Image plot type for benchopt

Image plot type for benchopt#

This example demonstrates the image plot type, which allows benchmark authors to display solver outputs as a visual gallery inside the benchopt HTML result page.

The benchmark solves a toy 2-D signal denoising problem. We use the iterative methods to solve the problem and store intermediate results for each solvers. We then define a custom plot that reads those intermediate results and renders an animated GIF showing the solver iterating, as well as the initial noisy image and the reference image for comparison.

First, we import example helpers to define the benchmark and run it in this example.

from benchopt.helpers.run_examples import ExampleBenchmark
from benchopt.helpers.run_examples import benchopt_cli

Benchmark components#

We define each component (objective, dataset, solvers, custom plot) of the benchmarkas:

  • The Dataset simulates a noisy checkerboard image.
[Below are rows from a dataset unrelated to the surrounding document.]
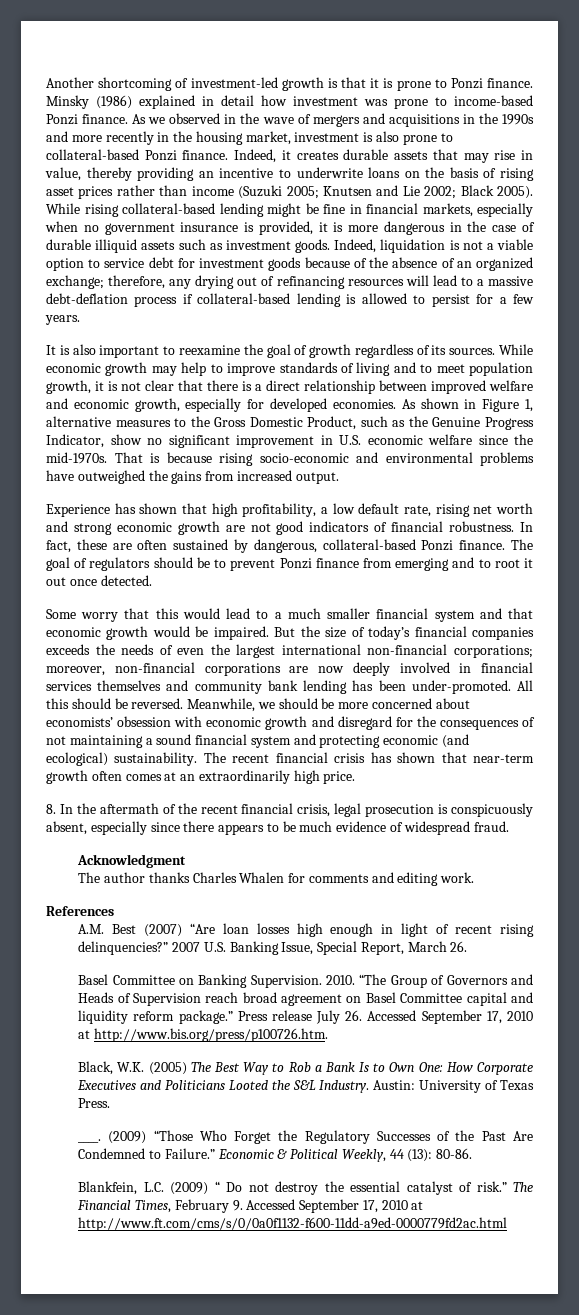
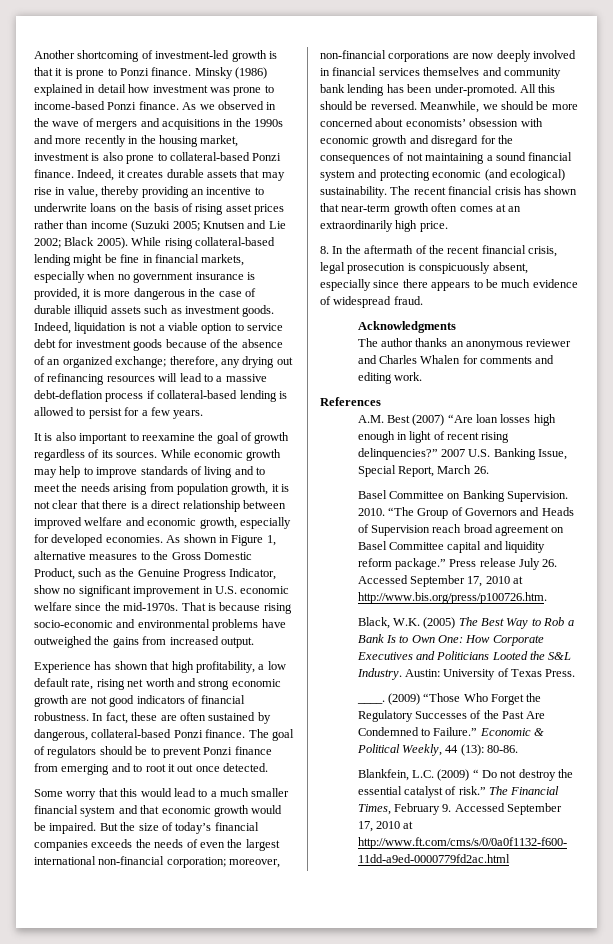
- While economic growth may help to improve standards of living and to meet population growth, it is not clear that there is a direct relationship between improved welfare and economic growth, especially for developed economies.
+ While economic growth may help to improve standards of living and to meet the needs arising from population growth, it is not clear that there is a direct relationship between improved welfare and economic growth, especially for developed economies.
- But the size of today’s financial companies exceeds the needs of even the largest international non-financial corporations; moreover, non-financial corporations are now deeply involved in financial services themselves and community bank lending has been under-promoted.
+ But the size of today’s financial companies exceeds the needs of even the largest international non-financial corporation; moreover, non-financial corporations are now deeply involved in financial services themselves and community bank lending has been under-promoted.
- Acknowledgment
+ Acknowledgments
- The author thanks Charles Whalen for comments and editing work.
+ The author thanks an anonymous reviewer and Charles Whalen for comments and editing work.

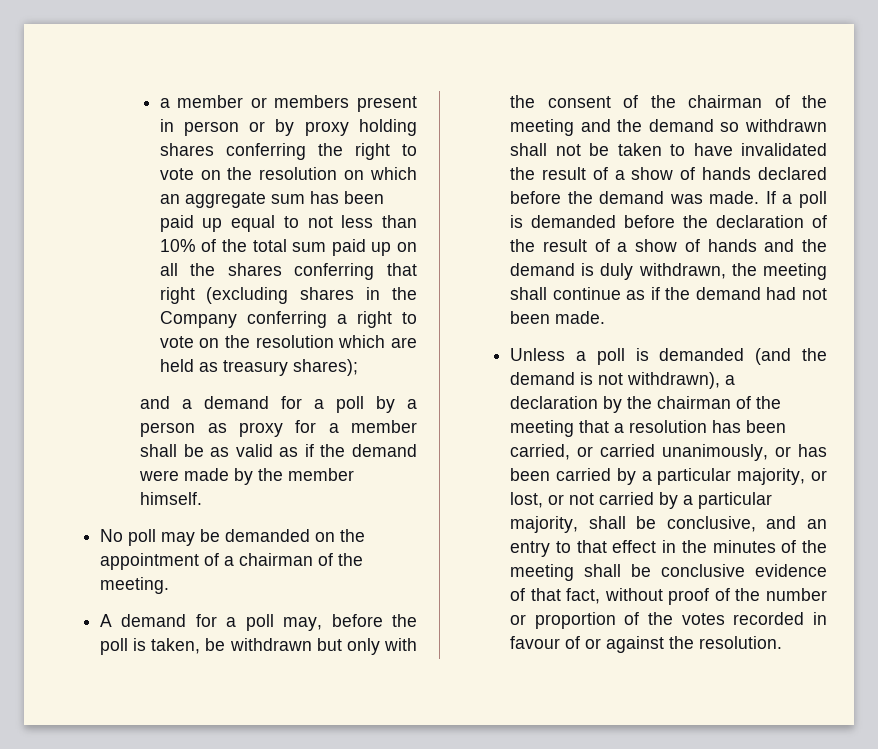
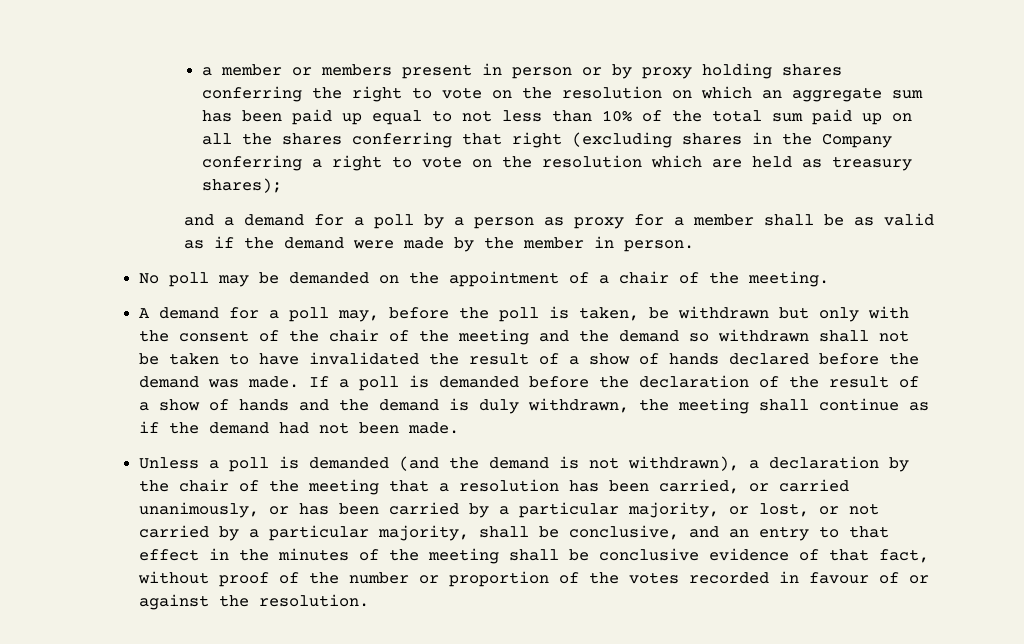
- and a demand for a poll by a person as proxy for a member shall be as valid as if the demand were made by the member himself.
+ and a demand for a poll by a person as proxy for a member shall be as valid as if the demand were made by the member in person.
- No poll may be demanded on the appointment of a chairman of the meeting.
+ No poll may be demanded on the appointment of a chair of the meeting.
- A demand for a poll may, before the poll is taken, be withdrawn but only with the consent of the chairman of the meeting and the demand so withdrawn shall not be taken to have invalidated the result of a show of hands declared before the demand was made.
+ A demand for a poll may, before the poll is taken, be withdrawn but only with the consent of the chair of the meeting and the demand so withdrawn shall not be taken to have invalidated the result of a show of hands declared before the demand was made.
- Unless a poll is demanded (and the demand is not withdrawn), a declaration by the chairman of the meeting that a resolution has been carried, or carried unanimously, or has been carried by a particular majority, or lost, or not carried by a particular majority, shall be conclusive, and an entry to that effect in the minutes of the meeting shall be conclusive evidence of that fact, without proof of the number or proportion of the votes recorded in favour of or against the resolution.
+ Unless a poll is demanded (and the demand is not withdrawn), a declaration by the chair of the meeting that a resolution has been carried, or carried unanimously, or has been carried by a particular majority, or lost, or not carried by a particular majority, shall be conclusive, and an entry to that effect in the minutes of the meeting shall be conclusive evidence of that fact, without proof of the number or proportion of the votes recorded in favour of or against the resolution.

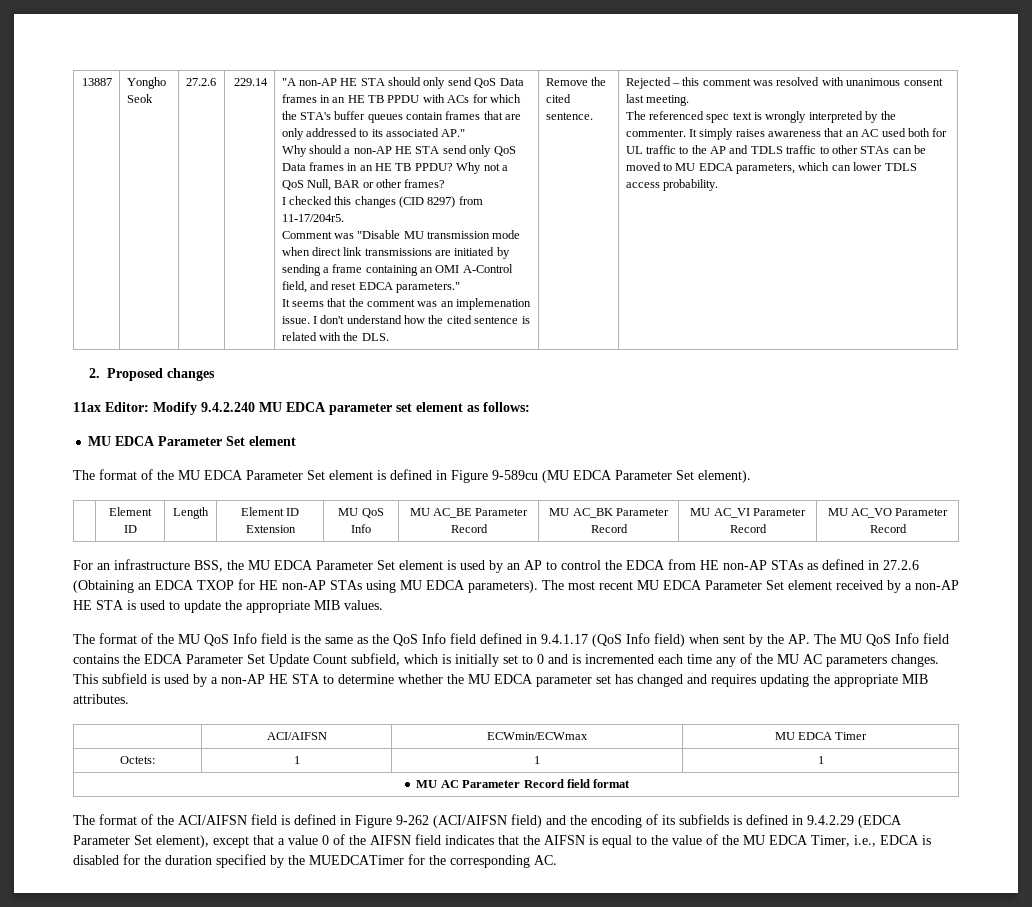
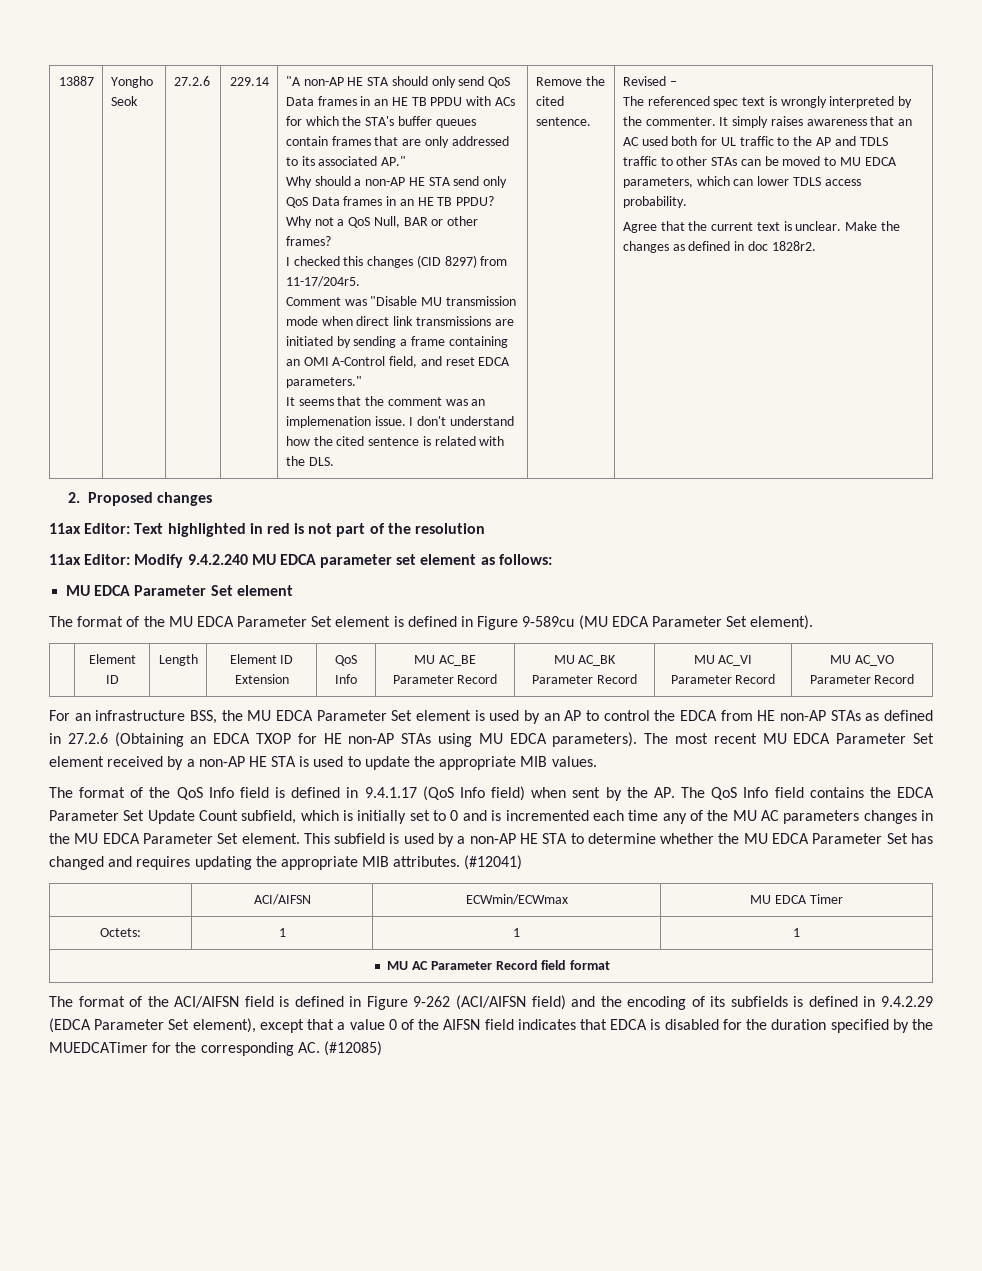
- Rejected – this comment was resolved with unanimous consent last meeting.
+ Revised –
+ Agree that the current text is unclear. Make the changes as defined in doc 1828r2.
  2. Proposed changes
+ 11ax Editor: Text highlighted in red is not part of the resolution
- | Element ID | Length | Element ID Extension | MU QoS Info | MU AC_BE Parameter Record | MU AC_BK Parameter Record | MU AC_VI Parameter Record | MU AC_VO Parameter Record
+ | Element ID | Length | Element ID Extension | QoS Info | MU AC_BE Parameter Record | MU AC_BK Parameter Record | MU AC_VI Parameter Record | MU AC_VO Parameter Record
- The format of the MU QoS Info field is the same as the QoS Info field defined in 9.4.1.17 (QoS Info field) when sent by the AP. The MU QoS Info field contains the EDCA Parameter Set Update Count subfield, which is initially set to 0 and is incremented each time any of the MU AC parameters changes.
+ The format of the QoS Info field is defined in 9.4.1.17 (QoS Info field) when sent by the AP. The QoS Info field contains the EDCA Parameter Set Update Count subfield, which is initially set to 0 and is incremented each time any of the MU AC parameters changes in the MU EDCA Parameter Set element.
- This subfield is used by a non-AP HE STA to determine whether the MU EDCA parameter set has changed and requires updating the appropriate MIB attributes.
+ This subfield is used by a non-AP HE STA to determine whether the MU EDCA Parameter Set has changed and requires updating the appropriate MIB attributes. (#12041)
- The format of the ACI/AIFSN field is defined in Figure 9-262 (ACI/AIFSN field) and the encoding of its subfields is defined in 9.4.2.29 (EDCA Parameter Set element), except that a value 0 of the AIFSN field indicates that the AIFSN is equal to the value of the MU EDCA Timer, i.e., EDCA is disabled for the duration specified by the MUEDCATimer for the corresponding AC.
+ The format of the ACI/AIFSN field is defined in Figure 9-262 (ACI/AIFSN field) and the encoding of its subfields is defined in 9.4.2.29 (EDCA Parameter Set element), except that a value 0 of the AIFSN field indicates that EDCA is disabled for the duration specified by the MUEDCATimer for the corresponding AC. (#12085)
  • The Objective evaluate results by computing the MSE, and storing the intermediate reconstructions.

  • The Solver implement two simple iterative denoising methods: a median filter and a total variation denoising method.

OBJECTIVE = """
    from benchopt import BaseObjective
    import numpy as np

    class Objective(BaseObjective):
        name = "Image Denoising"

        def set_data(self, X_true, X_noisy):
            self.X_true = X_true
            self.X_noisy = X_noisy

        def get_objective(self):
            return dict(X_noisy=self.X_noisy)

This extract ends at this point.